🤖 AI Summary
Obstructive sleep apnea (OSA) remains underdiagnosed due to the high cost and complexity of polysomnography (PSG). Current audio-based screening methods are hindered by environmental noise interference and lack access to critical physiological signals—particularly respiratory effort—while conventional respiratory effort monitoring relies on contact sensors, limiting scalability and patient adherence. This work introduces the first non-invasive method to estimate full-night respiratory effort signals from home-recorded audio. We propose a latent-space fusion framework that jointly models learned respiratory effort representations and acoustic features. Evaluated on 157 overnight audio recordings, our respiratory effort estimation achieves an intraclass correlation coefficient (ICC) of 0.48. The fusion model significantly outperforms pure-audio baselines, improving sensitivity (+9.2%) and AUC (+0.06), especially at low apnea–hypopnea index (AHI) thresholds (<5). This approach establishes a scalable, contactless, physiology-aware paradigm for smartphone-based remote OSA screening.
📝 Abstract
Obstructive sleep apnoea (OSA) is a prevalent condition with significant health consequences, yet many patients remain undiagnosed due to the complexity and cost of over-night polysomnography. Acoustic-based screening provides a scalable alternative, yet performance is limited by environmental noise and the lack of physiological context. Respiratory effort is a key signal used in clinical scoring of OSA events, but current approaches require additional contact sensors that reduce scalability and patient comfort. This paper presents the first study to estimate respiratory effort directly from nocturnal audio, enabling physiological context to be recovered from sound alone. We propose a latent-space fusion framework that integrates the estimated effort embeddings with acoustic features for OSA detection.

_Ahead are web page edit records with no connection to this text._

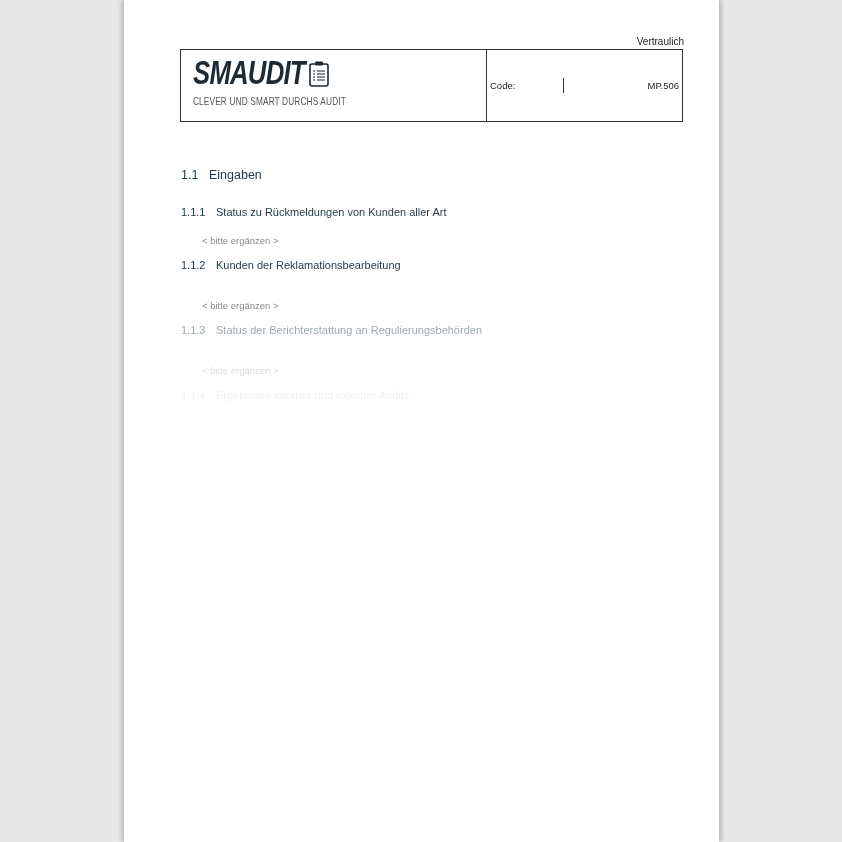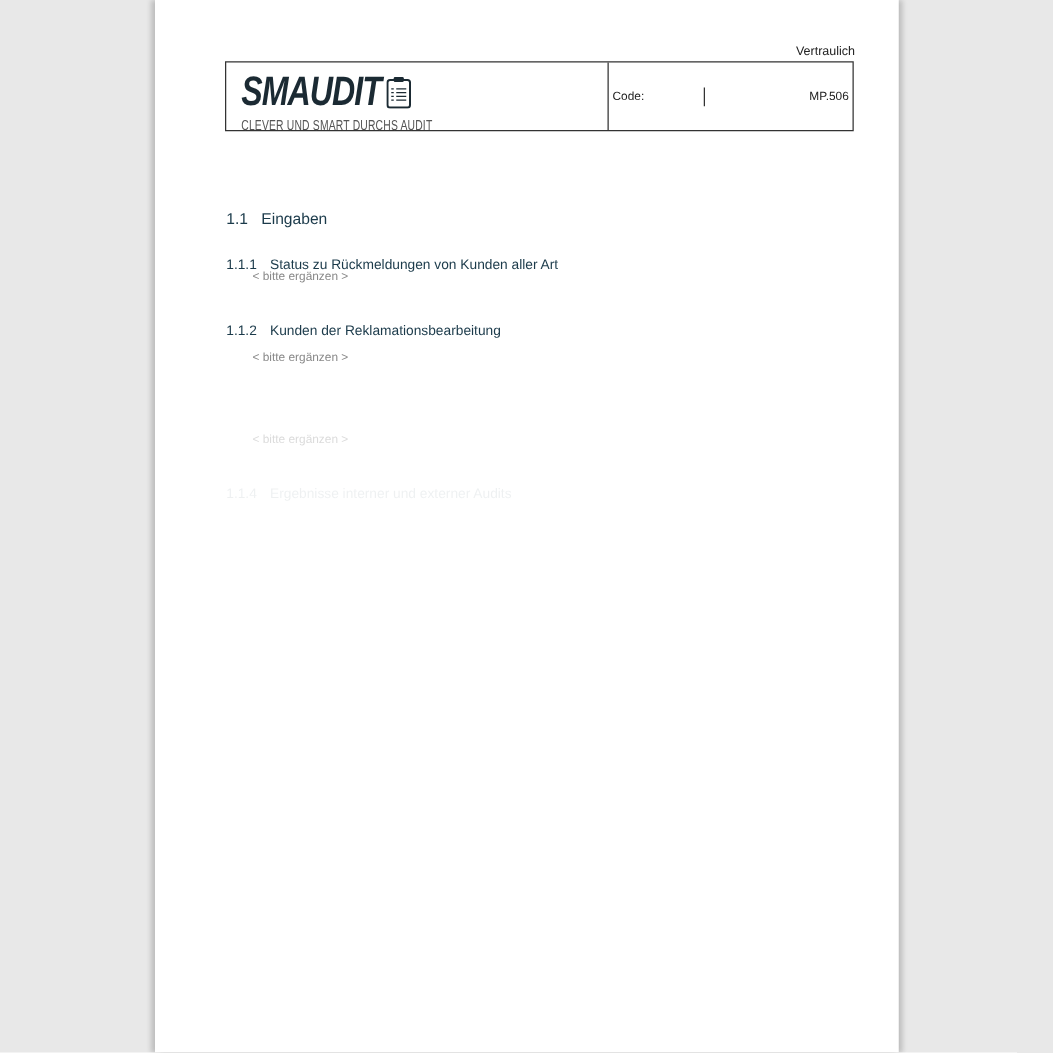"SMAUDIT" .header-table { height: 56px -> 73px }
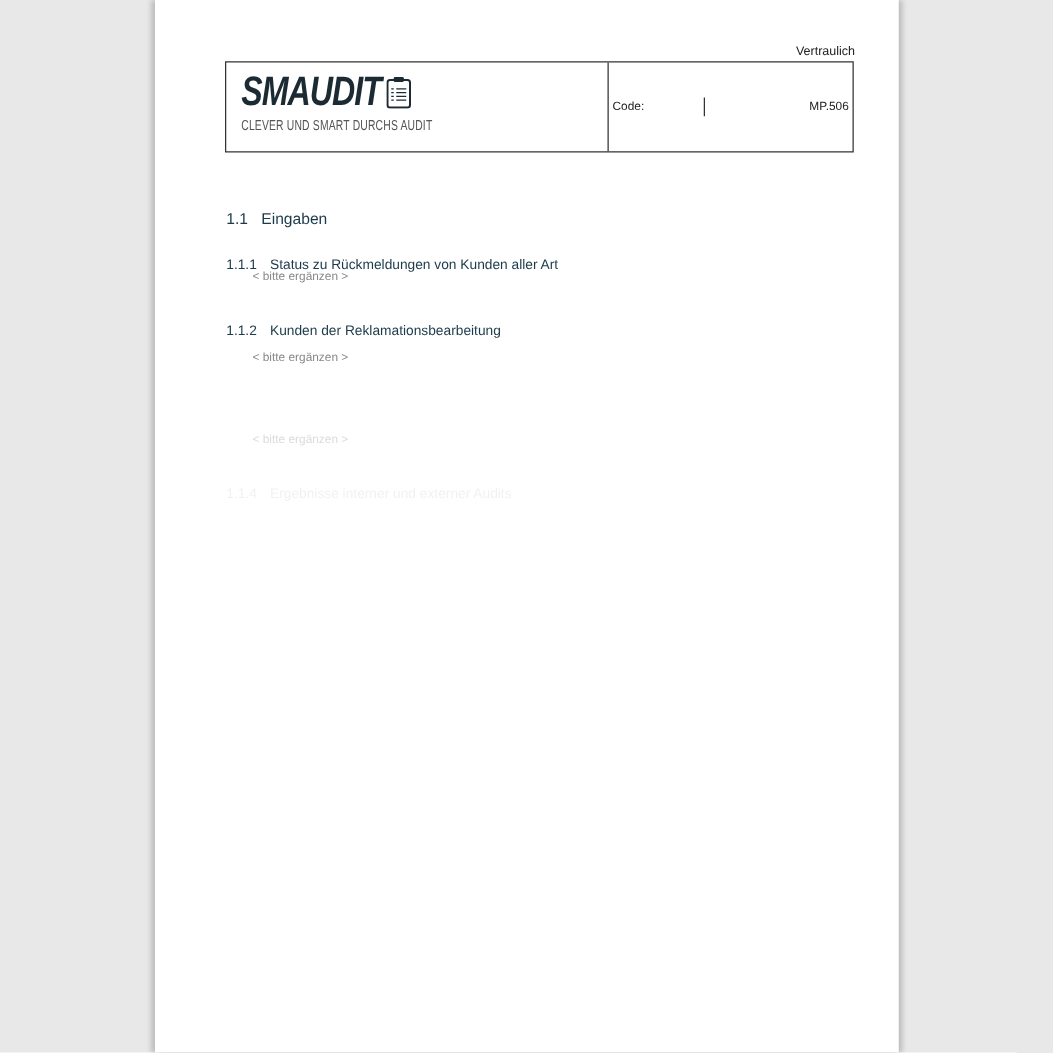"< bitte ergänzen >" .ph { margin-top: none -> 19px }
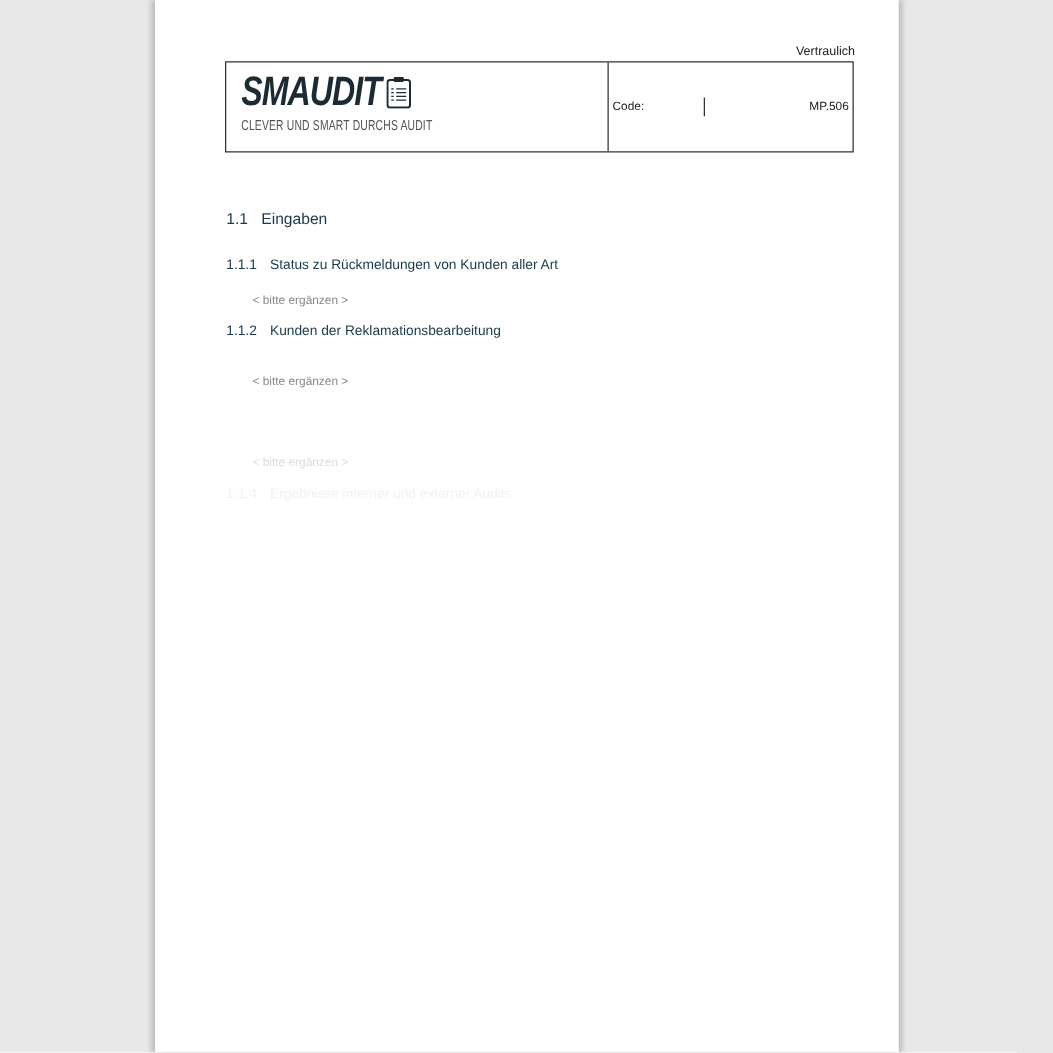"1.1.3 Status der Berichterstattung an" div.h3 { html: none -> <div> <span>1.1.3</span><span>Status der Berichterstattung an Regulierungsbehörden</span> </div> }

Using a dataset of 157 nights from 103 participants recorded in home environments, our respiratory effort estimator achieves a concordance correlation coefficient of 0.48, capturing meaningful respiratory dynamics. Fusing effort and audio improves sensitivity and AUC over audio-only baselines, especially at low apnoea-hypopnoea index thresholds. The proposed approach requires only smartphone audio at test time, which enables sensor-free, scalable, and longitudinal OSA monitoring.